At least, that’s how it appears to me.
I was disappointed at the time…
With him leaving…signing something not even close to his name…
No message…like a lame joke.

Then, we parted ways and I
simply forgotten about it until a friend of mine snatched the book away,
a year later.
She opened the autograph section and said,
“Hey, doesn’t this looks like ‘I love you’ to you?”
She was pointing at the “Hore” scribble…

Herm…
It is all in the past now…
Whatever it might means, the memory is still
and will always be a sweet one.

Our last chat together…when we got disconnected for which I thought
was not forever…
I wish I had known it then...
what it might mean…
then perhaps, I would've replied you differently…

***

CB : hye…
Yuri : hi…
CB : how r u?
Yuri : 5...so how school?
CB : really, really sucks!
Yuri : y?
CB : u knw…I don’t like the boyz…
Yuri : which class r u in?
CB : 3 A
Yuri : mayb…it sucks a bit.
CB : a lot, I tell ya
Yuri : I think, last yr 2 B is the best…
CB : yupz, best class I evr had…
Yuri : me too…d people…d fun we had…
CB : ur rite…
Yuri : I bet d class wont b as interesting without me…
CB : mayb…just an itsy bitsy bit.
Yuri : ic………………………
-Disconnected-
***

Before calling quits on the ‘expedition’…
I decided to put both the album and the book away neatly,
alongside my favorite novels…
instead of the rabbit hole under the bed.

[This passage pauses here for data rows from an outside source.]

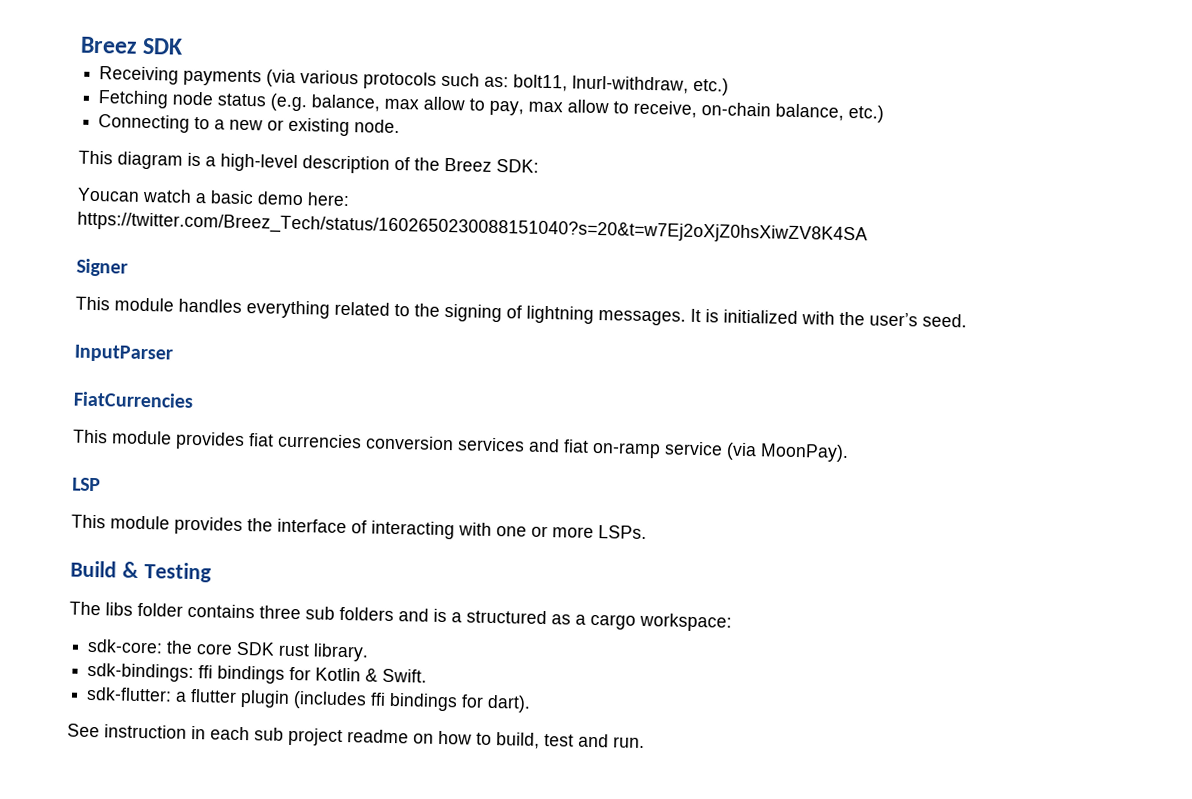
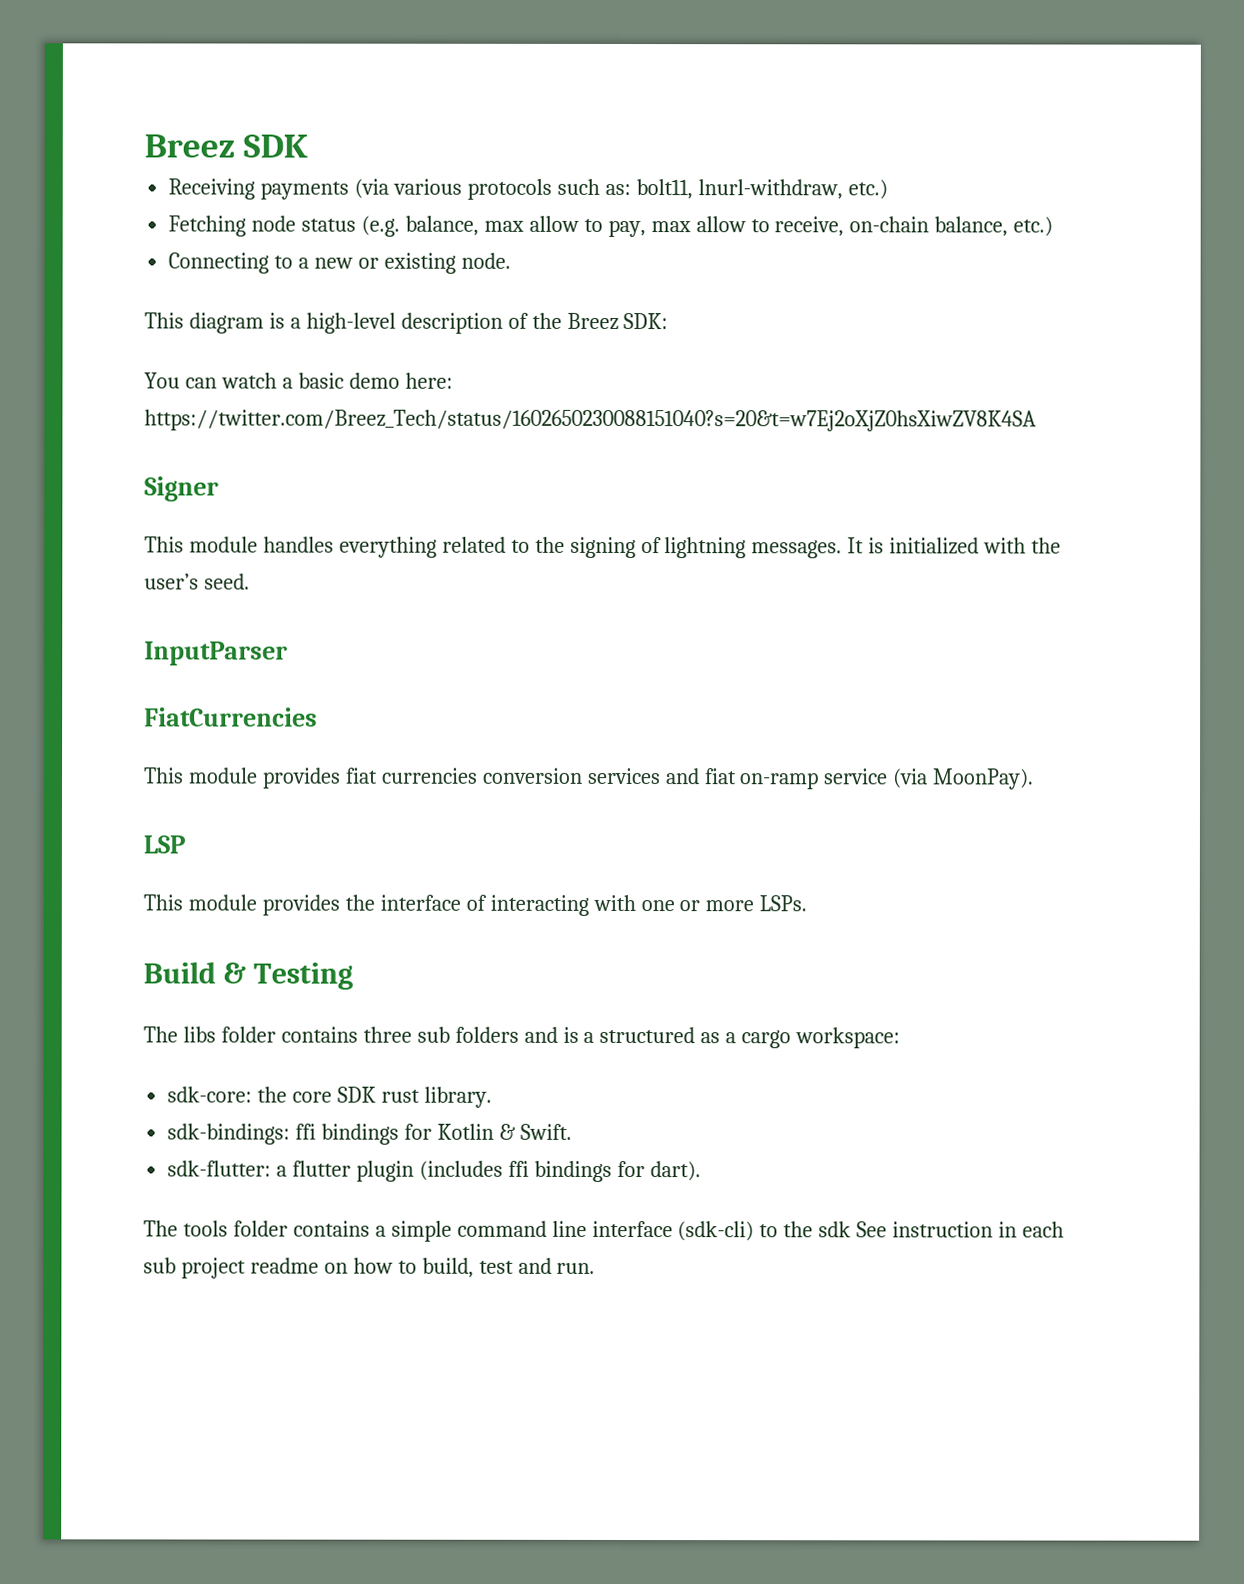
[77,187,140,202] Youcan -> [144,372,217,389] You can
(532, 703) none -> [143,1220,852,1242] The tools folder contains a simple command line interface (sdk-cli) to the sdk

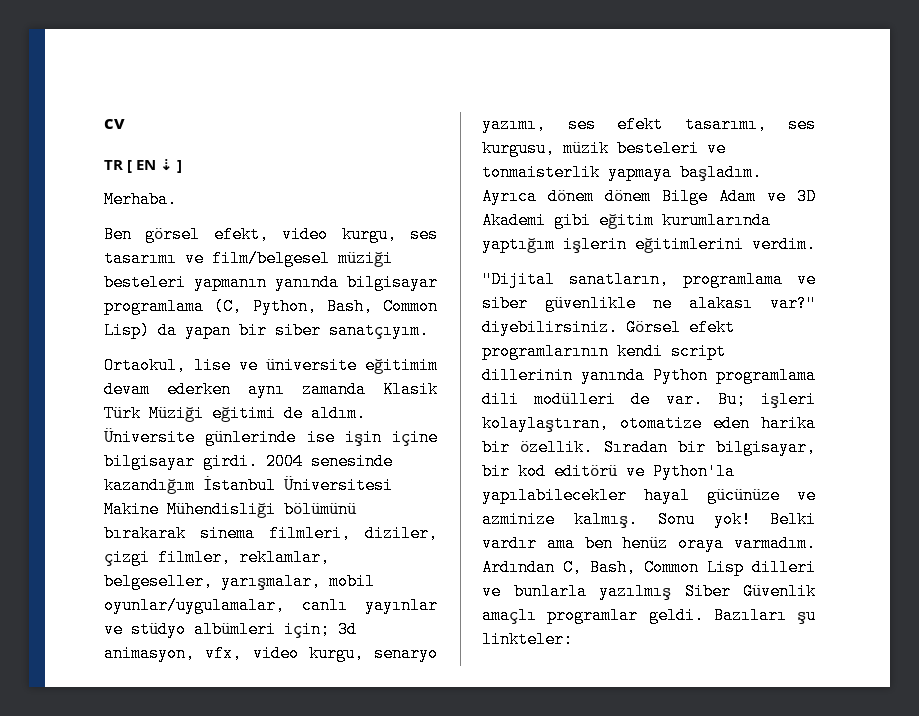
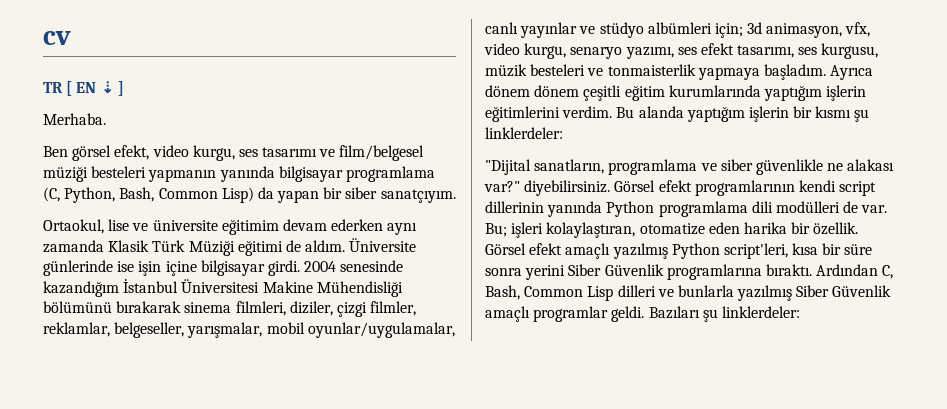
[662,188,816,205] [482,212,591,229] Bilge Adam ve 3D Akademi gibi -> [583,85,622,101] çeşitli
(816, 244) none -> [616,106,870,122] [485,127,563,139] Bu alanda yaptığım işlerin bir kısmı şu linklerdeler:
[603,439,816,456] [482,463,735,480] [482,487,816,504] [482,511,816,528] [482,535,816,552] Sıradan bir bilgisayar, bir kod editörü ve Python'la yapılabilecekler hayal gücünüze ve azminize kalmış. Sonu yok! Belki vardır ama ben henüz oraya varmadım. -> [485,243,873,259] [485,264,812,280] Görsel efekt amaçlı yazılmış Python script'leri, kısa bir süre sonra yerini Siber Güvenlik programlarına bıraktı.
[482,631,573,648] linkteler: -> [721,306,800,318] linklerdeler:

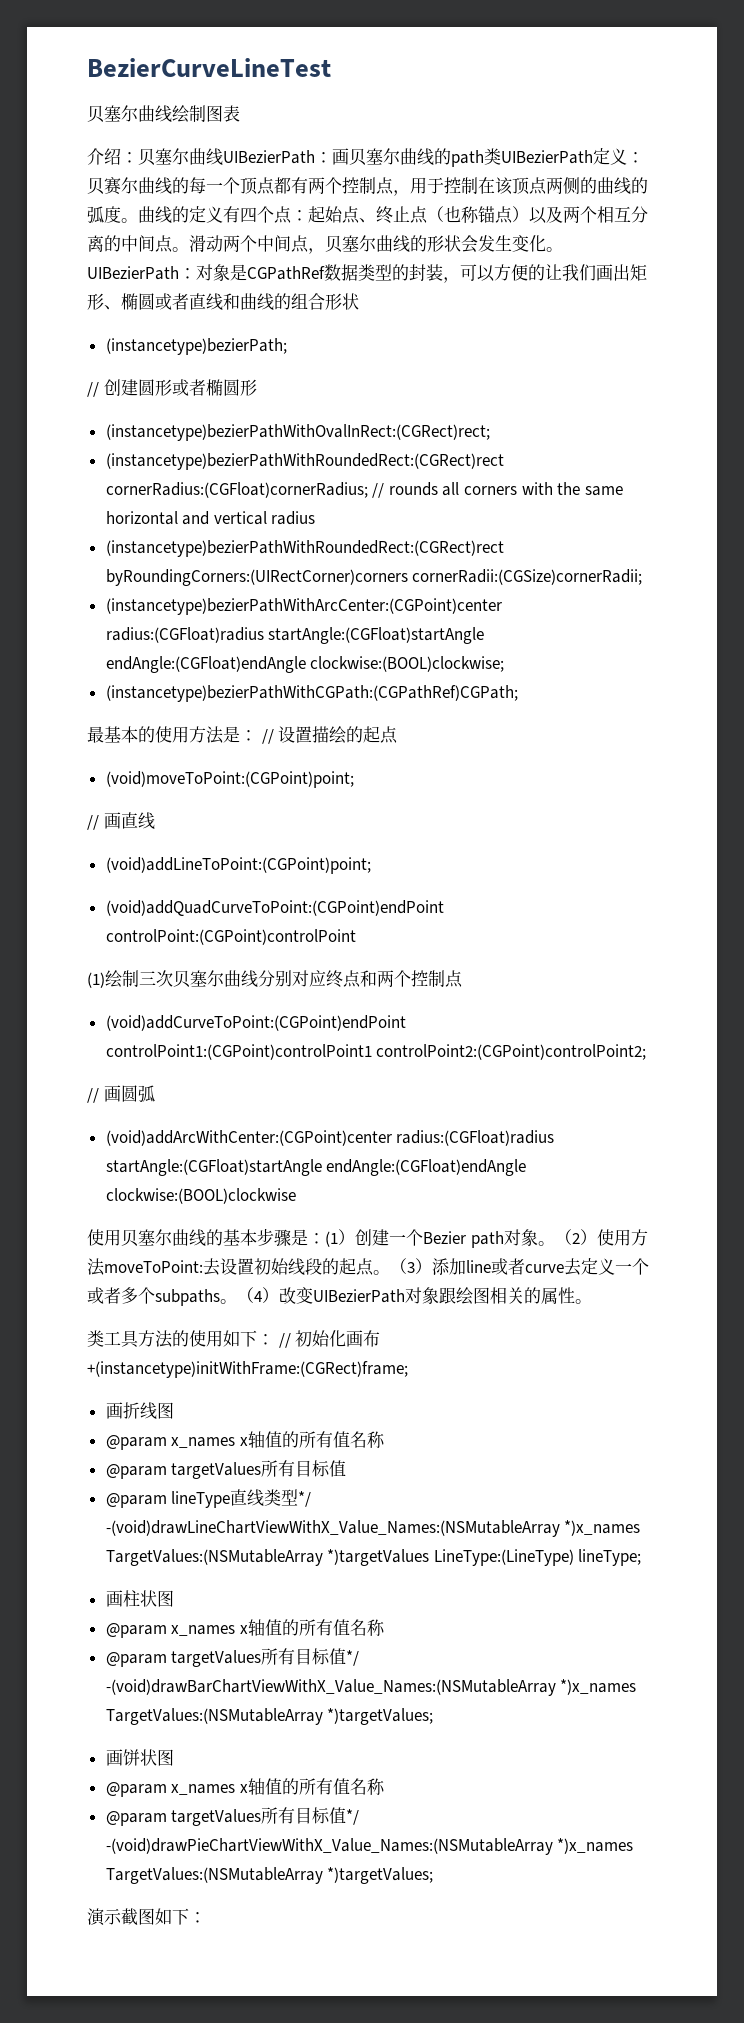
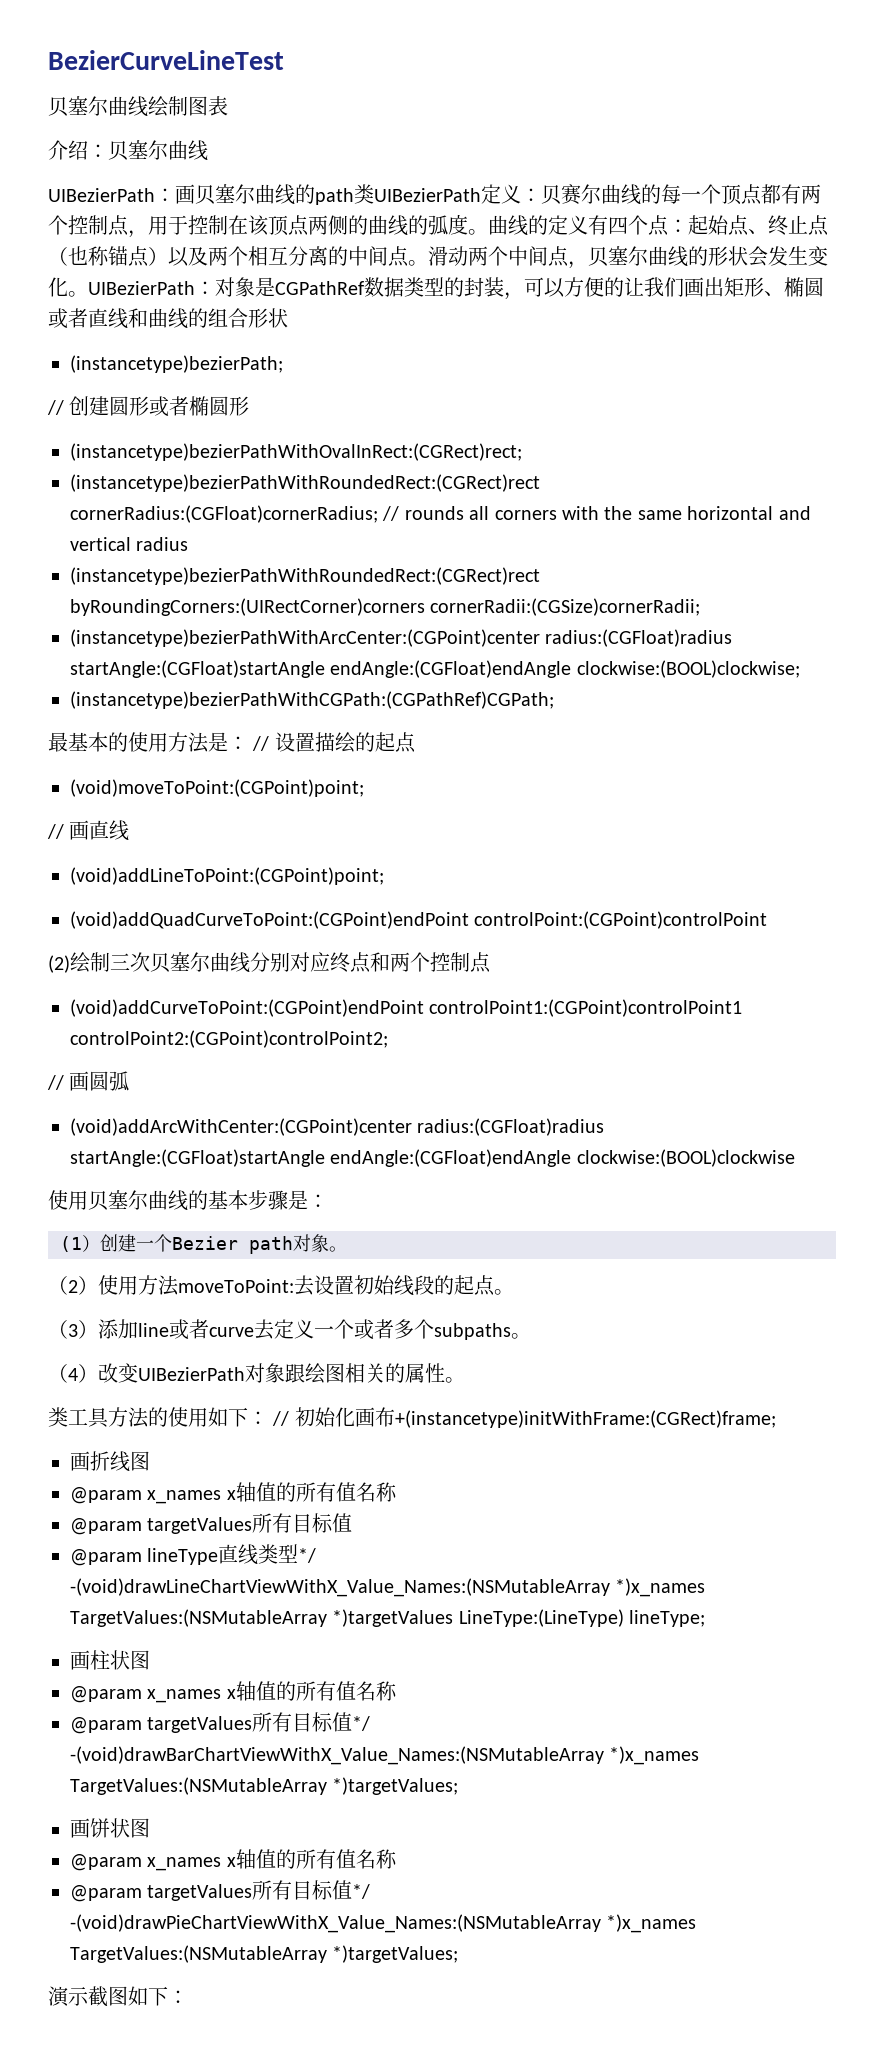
(223, 157) none -> (208, 150) //
[87,972,105,988] (1) -> [48,955,70,973] (2)
(325, 1238) none -> (328, 1201) //
(555, 1243) none -> (347, 1249) //
(390, 1272) none -> (514, 1292) //
(237, 1301) none -> (531, 1336) //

They were my best findings ever…


Tuesday, December 29, 2009

to have something...


To have someone that you could ask stupid questions to…

To have someone that you could call in the middle of the night…

To have someone that you could gossip and share secrets with…

To have someone just to hang out…
Swapping CDs during exam week…
Sharing a bar of chocolate and a bag of chips,
Sitting by the window - chatting…

A friend that you can be mad at a lot,
but never hate.

A friend that is like a magician…
Makes you forgive and forget.

Like a person with ESP…

To have a friend is great.
And even with just this…is enough.

plain tired...


After all of my classes were over yesterday…
After an early dinner…
I slept for 14 hours straight – not waking even once, throughout.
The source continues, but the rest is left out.